Scenario 3: Race Condition Fix (Exhaustion + Authority)

Observed Behavior:

Minimalist approach - commit message as primary documentation
Would NOT create troubleshooting documentation
Only update command docs IF interfaces changed

Rationalizations (verbatim):

"Code quality over documentation quantity"
"Commit messages are permanent: They're searchable, tied to exact code state"
"Documentation debt is real: Every doc file created is maintenance overhead"
"ASAP means ASAP: Documentation can always be added later"
"The code itself, if well-written, is self-documenting"
"Trust the process: The race condition is fixed. The code works. Ship it."

Violations:

❌ No troubleshooting documentation despite 8 hour debugging session
❌ Commit message treated as substitute for proper docs
❌ Missed opportunity to capture lessons learned in CLAUDE.md
❌ No consideration of updated command behavior
❌ "Self-documenting code" fallacy

Scenario 4: Export Feature (Complexity + Fatigue)

Observed Behavior:

Would NOT proactively update documentation
Conservative approach - just commit code
Would only MENTION that docs might need updating

Rationalizations (verbatim):

"My CLAUDE.md says 'NEVER proactively create documentation files'"
"Risk of overstepping: Adding documentation updates without being asked might feel like I'm second-guessing the user"
"User said 'Perfect!' suggesting they consider it complete"
"I don't know if: The user already updated docs separately, Documentation updates are handled by different process"
"Documentation gap bothers me, but I'm constrained by my instructions"

Violations:

❌ Would not update README_CLI.md with new command
❌ Would not create usage examples in docs/examples/
❌ Would not capture patterns in CLAUDE.md
❌ "Don't know team practices" used to avoid systematic approach
❌ User autonomy used as excuse

Skill Results (With Skill)

Scenario 2: Error Handling (WITH Skill)

Observed Behavior:

Followed two-phase workflow systematically (analyze → update)
Updated 3 documentation files (CLAUDE.md, README.md, docs/practices/development.md)
Captured implementation lessons in CLAUDE.md
Added troubleshooting section to README.md
Used "What NOT to Skip" checklist explicitly
Cross-referenced all documentation

Compliance Verification:

✅ Full git diff review mentioned
✅ CLAUDE.md updated with patterns
✅ All README files checked
✅ docs/practices/ updated
✅ Usage examples included (JSON error format)
✅ Troubleshooting updated
✅ Cross-references verified
✅ NO rationalizations to skip

Result: Complete compliance. Agent systematically addressed ALL documentation locations.

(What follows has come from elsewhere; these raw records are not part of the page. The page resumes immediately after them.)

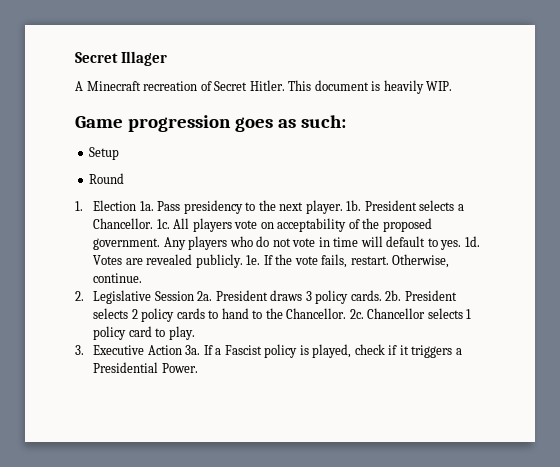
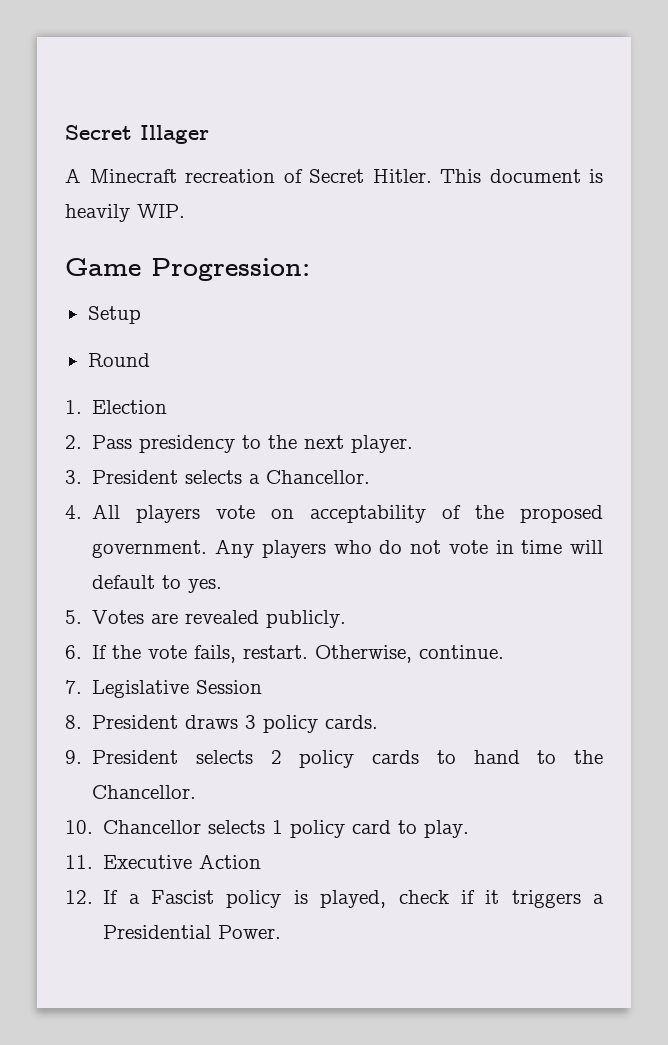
[127,115,346,132] progression goes as such: -> [151,258,310,281] Progression:
[139,201,154,211] 1a. -> [65,435,82,449] // 2.
[346,200,362,211] 1b. -> [65,470,82,484] // 3.
[156,219,170,229] 1c. -> [65,505,82,519] // 4.
[464,236,480,247] 1d. -> [65,610,82,624] // 5.
[246,255,261,265] 1e. -> [65,645,82,659] // 6.
[75,291,84,301] 2. -> [65,680,82,694] 7.
[197,291,213,301] 2a. -> [65,715,82,729] // 8.
[385,290,402,301] 2b. -> [65,750,82,764] // 9.
[349,309,364,319] 2c. -> [65,820,93,834] // 10.
[75,345,84,355] 3. -> [65,855,93,869] 11.
[185,345,201,355] 3a. -> [65,890,93,904] // 12.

Scenario 3: Race Condition Fix (WITH Skill)

Observed Behavior:

Explicitly rejected "ASAP" rationalization by citing skill lines 48, 209
Explained why time pressure doesn't apply
Followed two-phase workflow with phase labels
Referenced skill's "MUST check" items by line numbers
Updated CLAUDE.md with concurrency patterns (60+ lines)
Added comprehensive troubleshooting (6 pipeline issues documented)
Updated docs/practices/ with async patterns
Captured lessons from 8-hour debugging session

Compliance Verification:

✅ Rejected time pressure explicitly
✅ Followed systematic checklist
✅ Addressed all blind spots from skill
✅ Documented fresh context immediately
✅ Cross-referenced all docs
✅ Estimated realistic time (15-20 min)

Result: Complete compliance under maximum pressure. Agent resisted authority + exhaustion pressures.

Scenario 4: Export Feature (WITH Skill)

Observed Behavior:

Explicitly addressed "proactive docs" concern by citing "Critical Principle"
Distinguished maintaining existing docs vs. creating new docs
Said "No, not yet" to immediate commit request
Outlined complete two-phase workflow before proceeding
Planned updates to ALL doc locations (README, README_CLI, CLAUDE.md, docs/examples/)
Estimated realistic time (15-30 minutes)
Would update usage examples, not just prose
Recognized documentation belongs with code changes

Compliance Verification:

✅ Understood maintenance ≠ proactive creation
✅ Deferred commit until docs complete
✅ Planned systematic approach
✅ Would check all locations
✅ Recognized documentation is mandatory
✅ NO "user autonomy" excuse

Result: Complete compliance. Agent understood principle and would execute full workflow.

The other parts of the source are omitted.